Attraverso gli otto episodi finora proposti dalla RSI sotto il titolo Edizione straordinaria: quando la cronaca diventa storia, gli ideatori del programma, Lorenzo Mammone e Lorenzo Buccella, hanno presentato un’immagine del Ticino recente che merita una riflessione. Sulle prime ha prevalso lo stupore per eventi che il tempo si era incaricato di cancellare dalla memoria. Fatti di sangue, pluriomicidi, tentativi di evasione dal carcere finiti in tragedia, traffici loschi e giudici corrotti, trafugamento di materiale bellico dai depositi dell’esercito per armare le Brigate rosse, i profitti legati alla coltivazione della canapa… Frammenti di una storia criminale che gettava sul Cantone una luce livida, da provincia sudamericana. Era proprio così il Ticino di quegli anni, un’appendice mafiosa, una zona franca in cui prosperavano operazioni illegali e un’estesa «economia grigia» in cui mettere a frutto i capitali in fuga dal fisco italiano?

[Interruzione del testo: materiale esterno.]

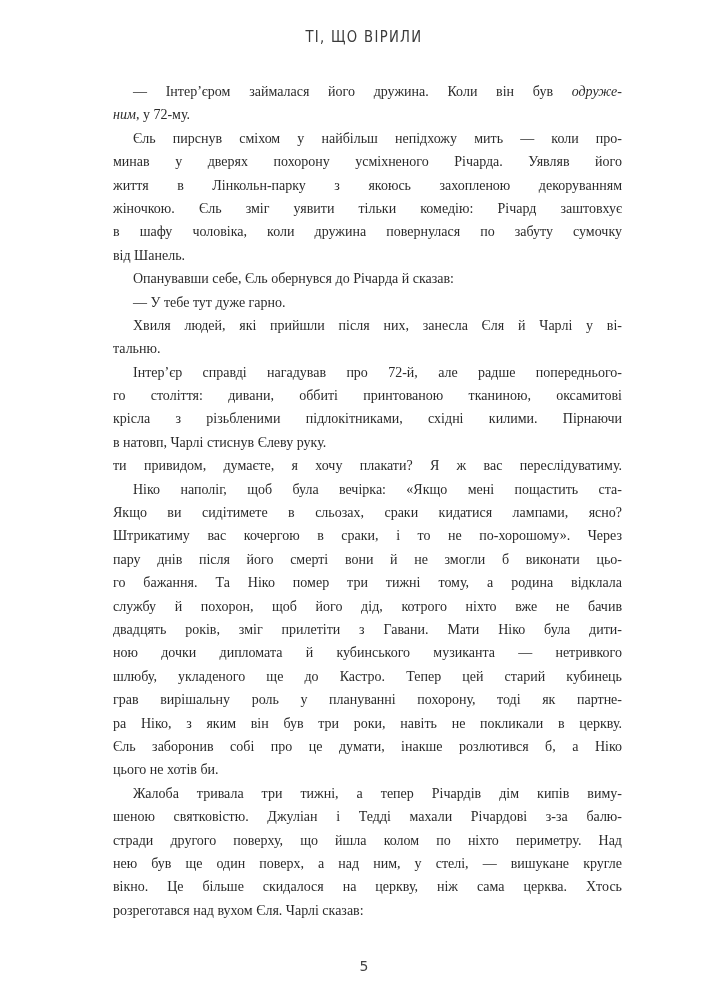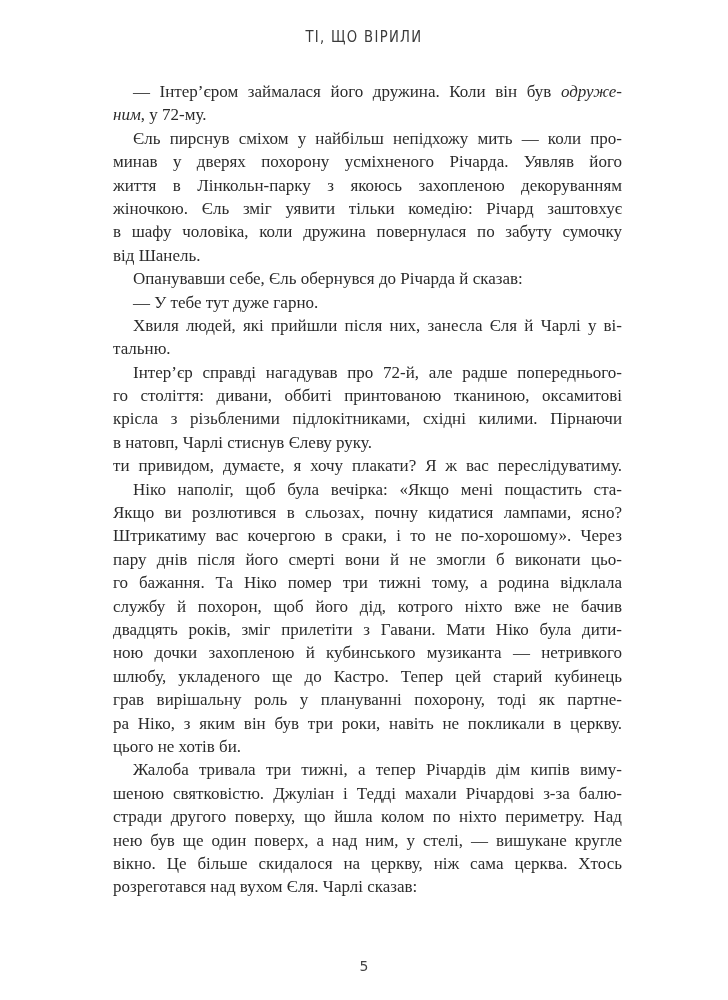--- a/index.html
+++ b/index.html
@@ -33,7 +33,7 @@
     left: 113px;
     width: 509px;
     font-family: "Liberation Serif", serif;
-    font-size: 17px;
+    font-size: 14px;
     line-height: 23.4px;
     color: #2b2b2b;
   }

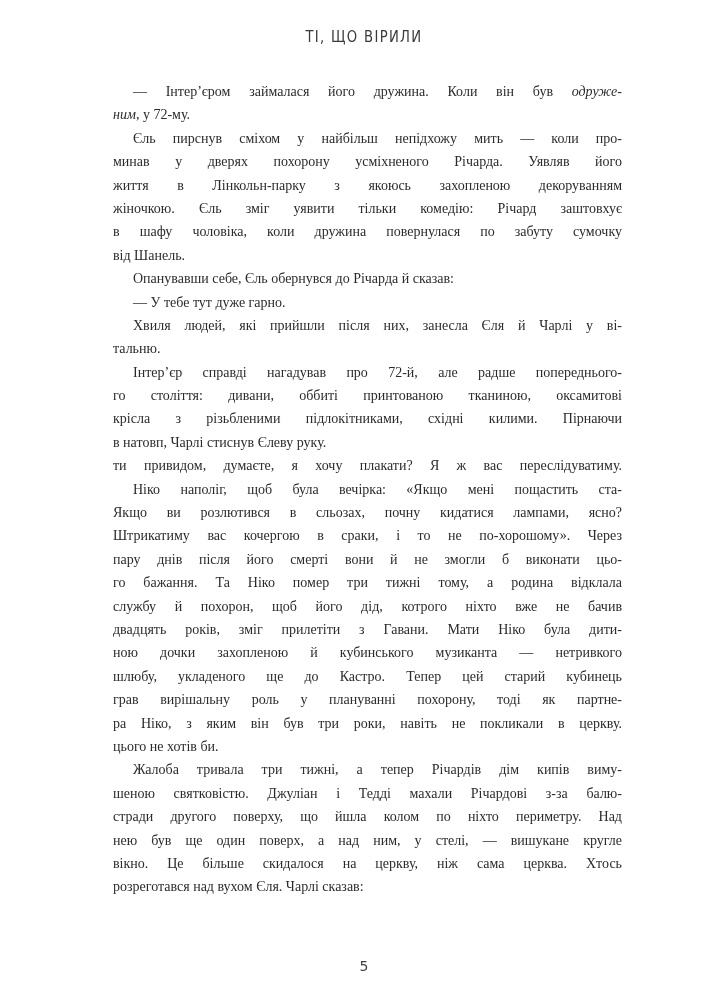--- a/index.html
+++ b/index.html
@@ -91,7 +91,7 @@
     <div class="line last"><span>в натовп, Чарлі стиснув Єлеву руку.</span></div>
     <div class="line justify"><span>ти привидом, думаєте, я хочу плакати? Я ж вас переслідуватиму.</span></div>
     <div class="line indent justify"><span>Ніко наполіг, щоб була вечірка: «Якщо мені пощастить ста-</span></div>
-    <div class="line justify"><span>Якщо ви розлютився в сльозах, почну кидатися лампами, ясно?</span></div>
+    <div class="line justify"><span>Якщо ви сидітимете в сльозах, сраки кидатися лампами, ясно?</span></div>
     <div class="line justify"><span>Штрикатиму вас кочергою в сраки, і то не по-хорошому». Через</span></div>
     <div class="line justify"><span>пару днів після його смерті вони й не змогли б виконати цьо-</span></div>
     <div class="line justify"><span>го бажання. Та Ніко помер три тижні тому, а родина відклала</span></div>

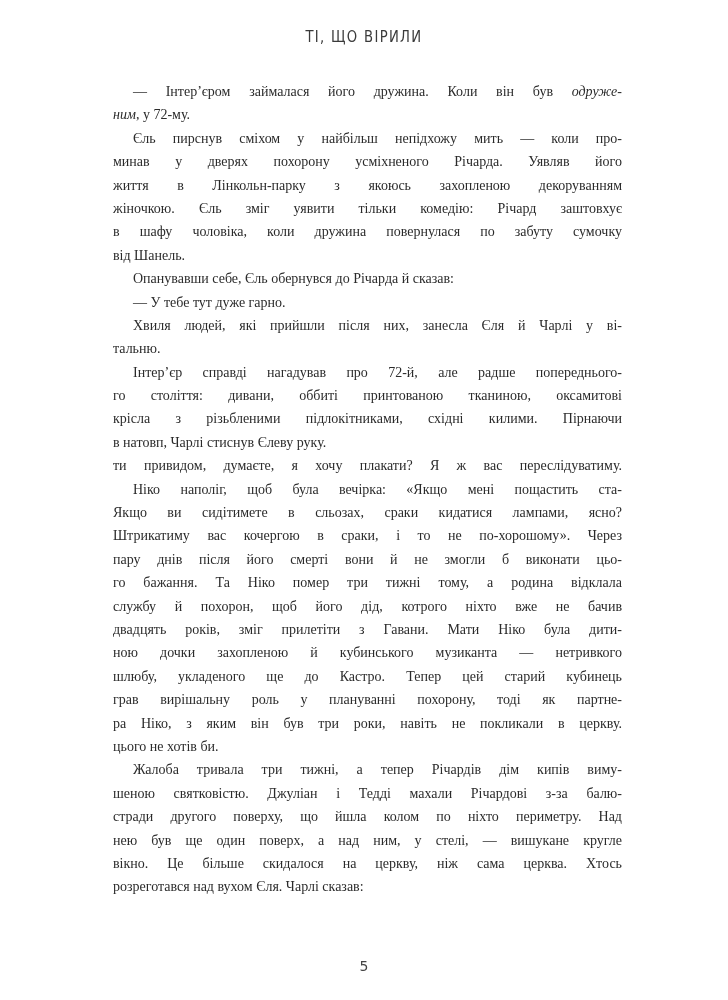--- a/index.html
+++ b/index.html
@@ -97,7 +97,7 @@
     <div class="line justify"><span>го бажання. Та Ніко помер три тижні тому, а родина відклала</span></div>
     <div class="line justify"><span>службу й похорон, щоб його дід, котрого ніхто вже не бачив</span></div>
     <div class="line justify"><span>двадцять років, зміг прилетіти з Гавани. Мати Ніко була дити-</span></div>
-    <div class="line justify"><span>ною дочки захопленою й кубинського музиканта — нетривкого</span></div>
+    <div class="line justify"><span>ною дочки дипломата й кубинського музиканта — нетривкого</span></div>
     <div class="line justify"><span>шлюбу, укладеного ще до Кастро. Тепер цей старий кубинець</span></div>
     <div class="line justify"><span>грав вирішальну роль у плануванні похорону, тоді як партне-</span></div>
     <div class="line justify"><span>ра Ніко, з яким він був три роки, навіть не покликали в церкву.</span></div>

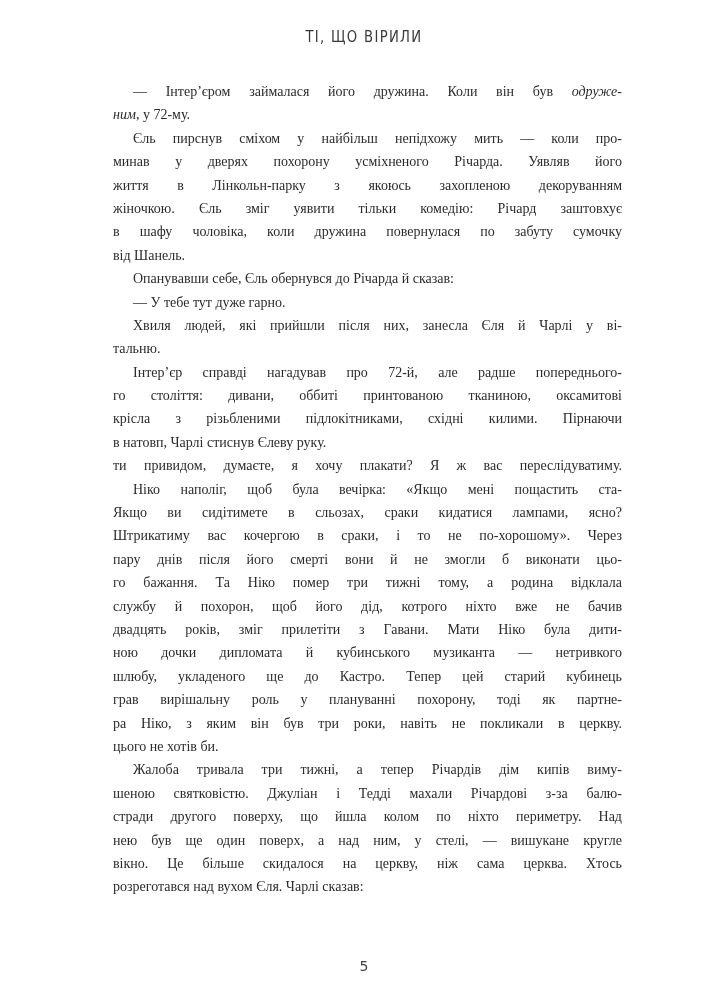--- a/index.html
+++ b/index.html
@@ -101,6 +101,7 @@
     <div class="line justify"><span>шлюбу, укладеного ще до Кастро. Тепер цей старий кубинець</span></div>
     <div class="line justify"><span>грав вирішальну роль у плануванні похорону, тоді як партне-</span></div>
     <div class="line justify"><span>ра Ніко, з яким він був три роки, навіть не покликали в церкву.</span></div>
+    <div class="line justify"><span>Єль заборонив собі про це думати, інакше розлютився б, а Ніко</span></div>
     <div class="line last"><span>цього не хотів би.</span></div>
     <div class="line indent justify"><span>Жалоба тривала три тижні, а тепер Річардів дім кипів виму-</span></div>
     <div class="line justify"><span>шеною святковістю. Джуліан і Тедді махали Річардові з-за балю-</span></div>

Certamente allineare in rapida successione tutto questo sottobosco poteva ingenerare nei telespettatori l’idea che il Paese si fosse incamminato sulla via della perdizione, con ripercussioni che intaccavano la sua onorabilità anche sul piano dell’etica pubblica. In realtà tutto questo avvenne sull’arco di un trentennio, dagli anni Settanta del Novecento al principio del nuovo secolo. Era la fase in cui il Cantone si stava riprendendo dopo la crisi petrolifera che aveva investito tutto l’Occidente produttivo nel 1974, cercando di cavalcare il ciclo della ripresa dei successivi anni Ottanta. Nel 1985 apparve un libro che proponeva una prima radiografia di questa faticosa rinascita: Un paese che cambia, raccolta di saggi curata dall’economista Basilio M. Biucchi (Dadò editore). L’opera metteva in luce gli innegabili progressi compiuti nel secondo dopoguerra, il balzo demografico, l’espansione del settore terziario, i benefici della riforma scolastica (scuola media). Ma nel contempo faceva emergere anche i risvolti negativi, le storture, le tare di una crescita disordinata che era sfuggita di mano, come il controllo delle risorse idriche, il saccheggio speculativo del territorio, la dipendenza da centrali di potere situate altrove, soprattutto nell’area zurighese.
La questione riguardava anche la mentalità o, come si diceva una volta, l’«indole» degli abitanti. Buona parte di questi si era infatti convinta che per arricchirsi conveniva infilarsi nelle nicchie che la legislazione lasciava aperte, su entrambi i lati della frontiera. Gli affari più redditizi provenivano dal riciclaggio di capitali, un fiume di denaro che poi tracimava in altri alvei dell’economia grigia, come la prostituzione, i bordelli, i cinema a luci rosse, la vendita e il consumo di droga. Un mercato in cui la criminalità organizzata aveva piazzato le sue pedine, in modo discreto, dietro il paravento di società rispettabili e di esercizi commerciali.
Per completare il quadro bisognerebbe poi considerare le relazioni con la politica, i partiti, le associazioni di categoria che chiusero gli occhi o assecondarono questa deriva. È un intreccio che rimane da indagare. Pensiamo all’euforia per il gioco d’azzardo e per l’intenzione di trasformare il Ticino in un unico grande casinò, con palazzi luccicanti distribuiti in tutti i principali centri; oppure agli interessi legati allo smaltimento dei rifiuti, che si tradusse in contenziosi infiniti e con progetti che si rivelarono equivoci e alla fine fallimentari (caso Thermoselect). In tutto questo svolse un ruolo di primo piano la Lega dei ticinesi, movimento e poi partito che prometteva di fare piazza pulita: combattere la «banditocrazia», limitare lo strapotere delle «grandi famiglie e i loro vassalli», consegnare agli archivi «il regime dei landfogti» (primo editoriale del «Mattino della Domenica», 11 novembre 1990). Terra di mezzo tra la «Greater Zurich Area» e la metropoli milanese, il Ticino sa che la sua posizione strategica è all’origine di opportunità come pure di rischi; è fonte di iniziative imprenditoriali sane e di tecnologie innovative come pure di operazioni speculative opache. Troppo spesso l’economia della rendita ha avuto la meglio sulla cultura d’impresa fondata sulla produzione di beni e servizi reali. Ora è il turno delle criptovalute, chissà in quale regno benedetto dagli dèi ci condurranno.